__Given records__.
◇ ◇ ◇ ◇ ◇ ◇ ◇
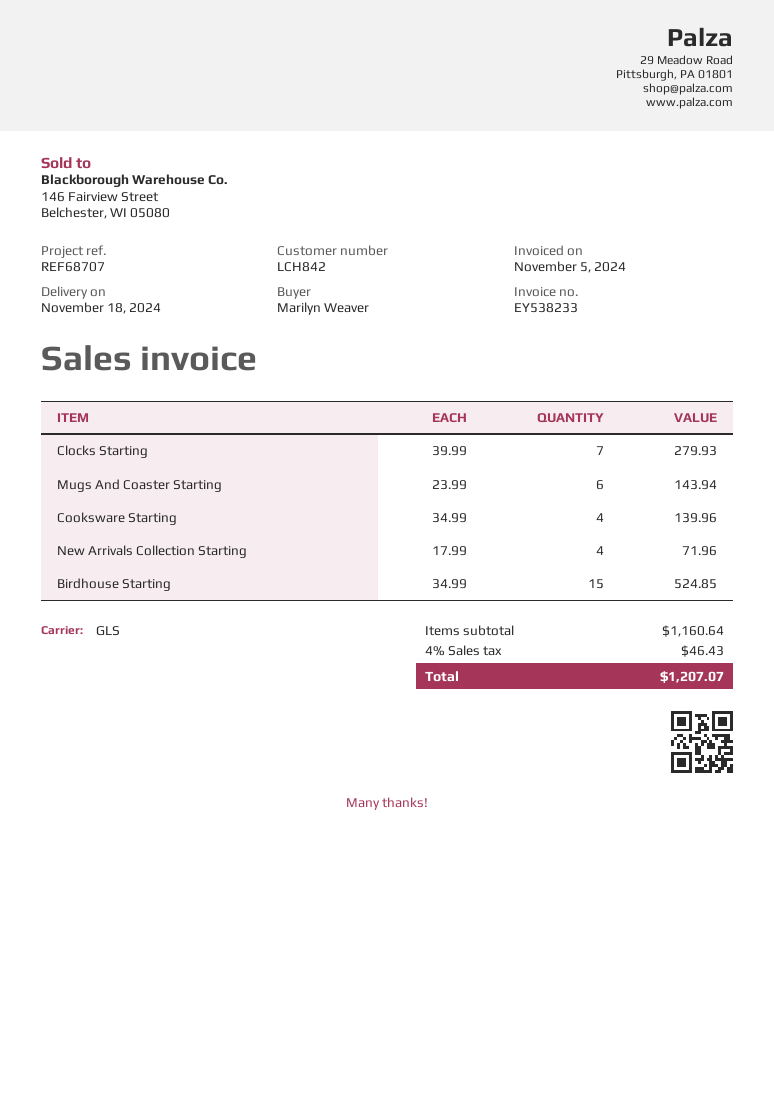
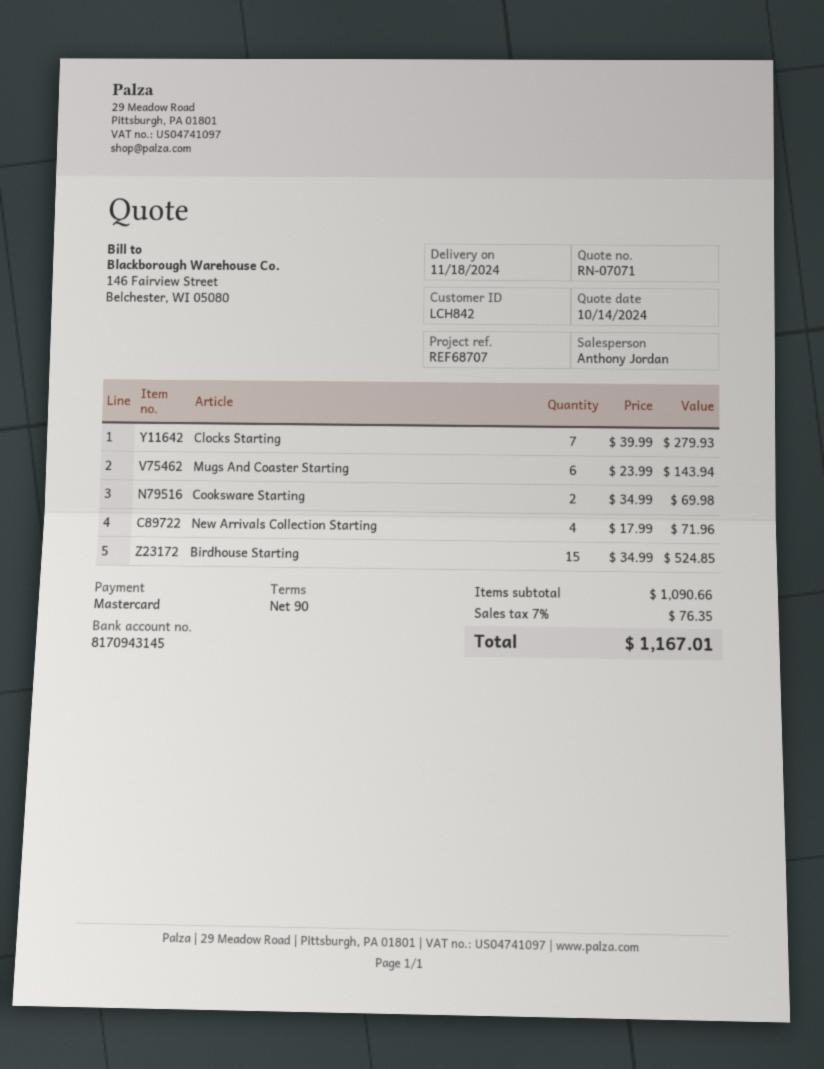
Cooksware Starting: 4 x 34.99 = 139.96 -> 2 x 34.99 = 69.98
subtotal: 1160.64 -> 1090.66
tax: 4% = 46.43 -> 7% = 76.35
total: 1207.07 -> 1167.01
◇ ◇ ◇ ◇ ◇ ◇ ◇
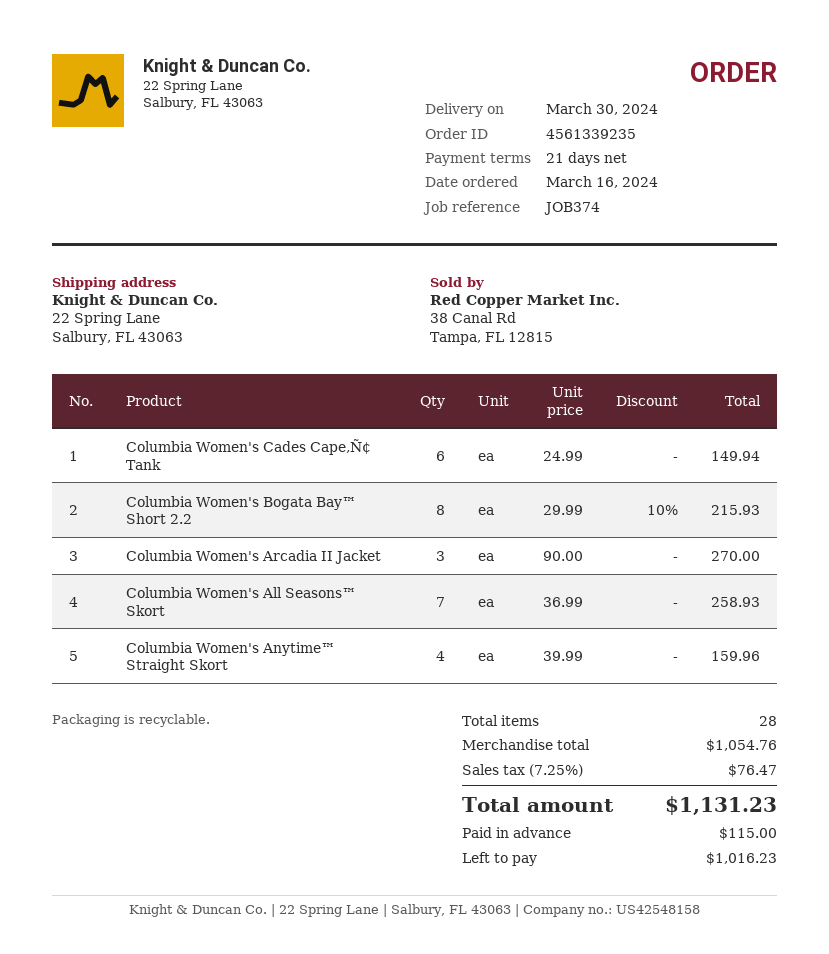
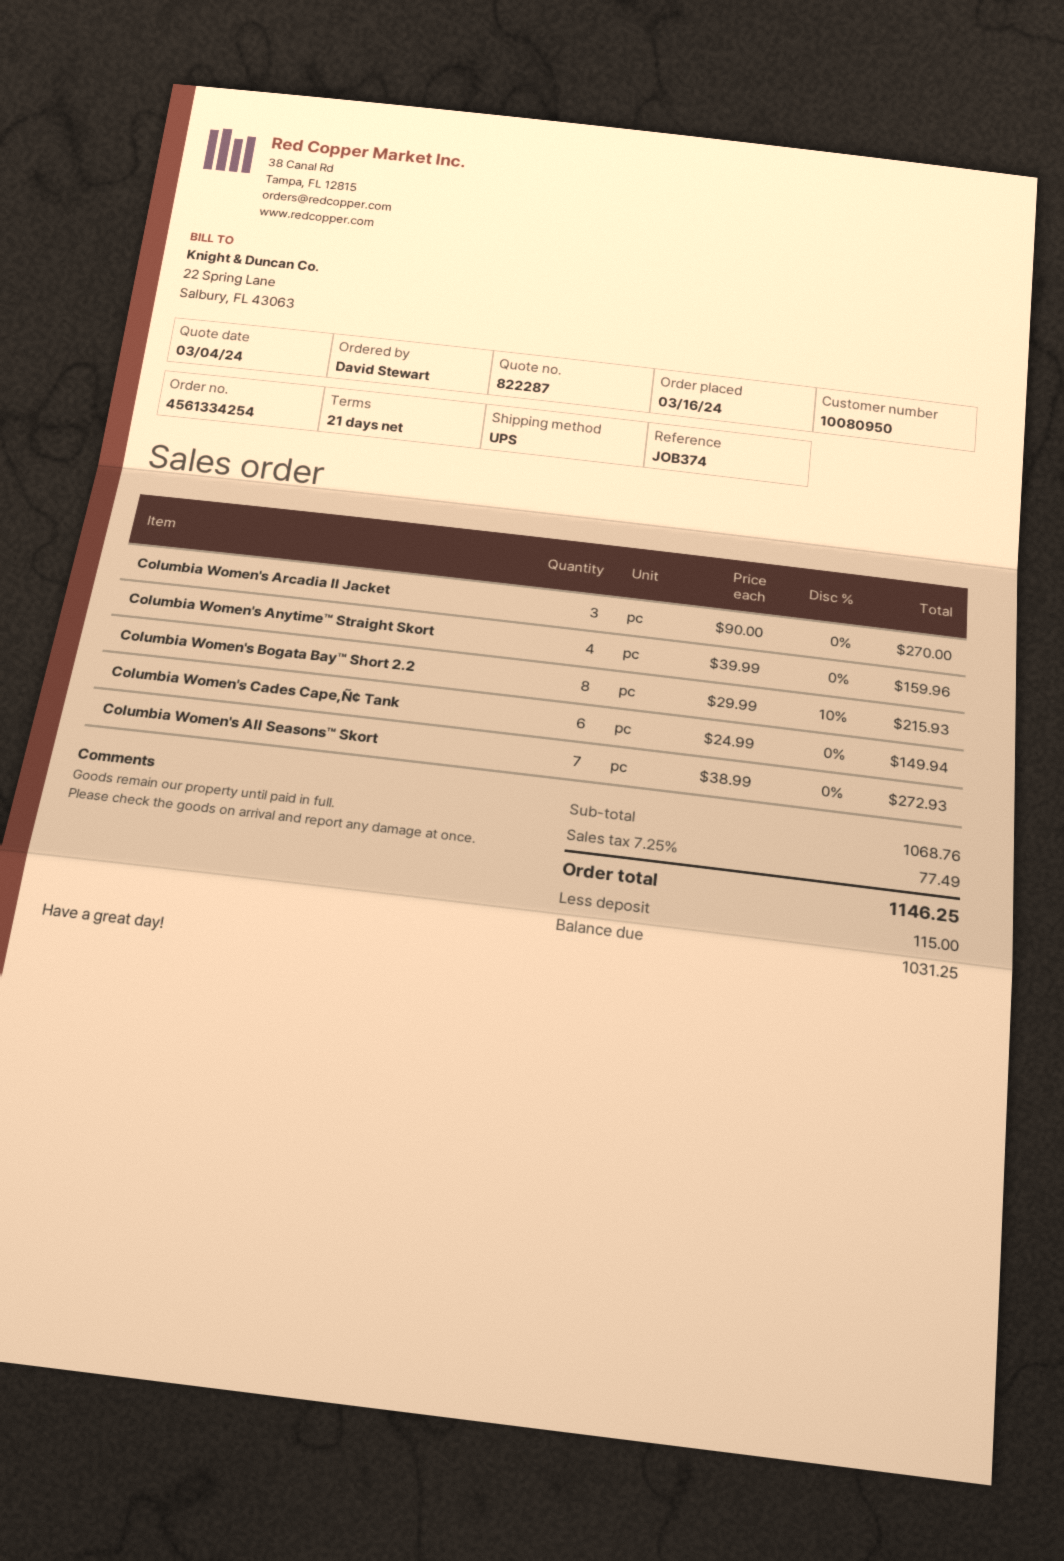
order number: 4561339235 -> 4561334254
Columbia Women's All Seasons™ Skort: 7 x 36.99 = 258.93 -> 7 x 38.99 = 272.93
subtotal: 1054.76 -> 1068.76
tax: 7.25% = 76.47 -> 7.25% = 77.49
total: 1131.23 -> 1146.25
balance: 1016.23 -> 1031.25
◇ ◇ ◇ ◇ ◇ ◇ ◇
__Problem details__.
Keep both end lines and retype everything in the records above from the line containing "subtotal: 1054.76 -> 1068.76" through the line containing "balance: 1016.23 -> 1031.25", exactly, with nothing else.

__Output of the task__.
subtotal: 1054.76 -> 1068.76
tax: 7.25% = 76.47 -> 7.25% = 77.49
total: 1131.23 -> 1146.25
balance: 1016.23 -> 1031.25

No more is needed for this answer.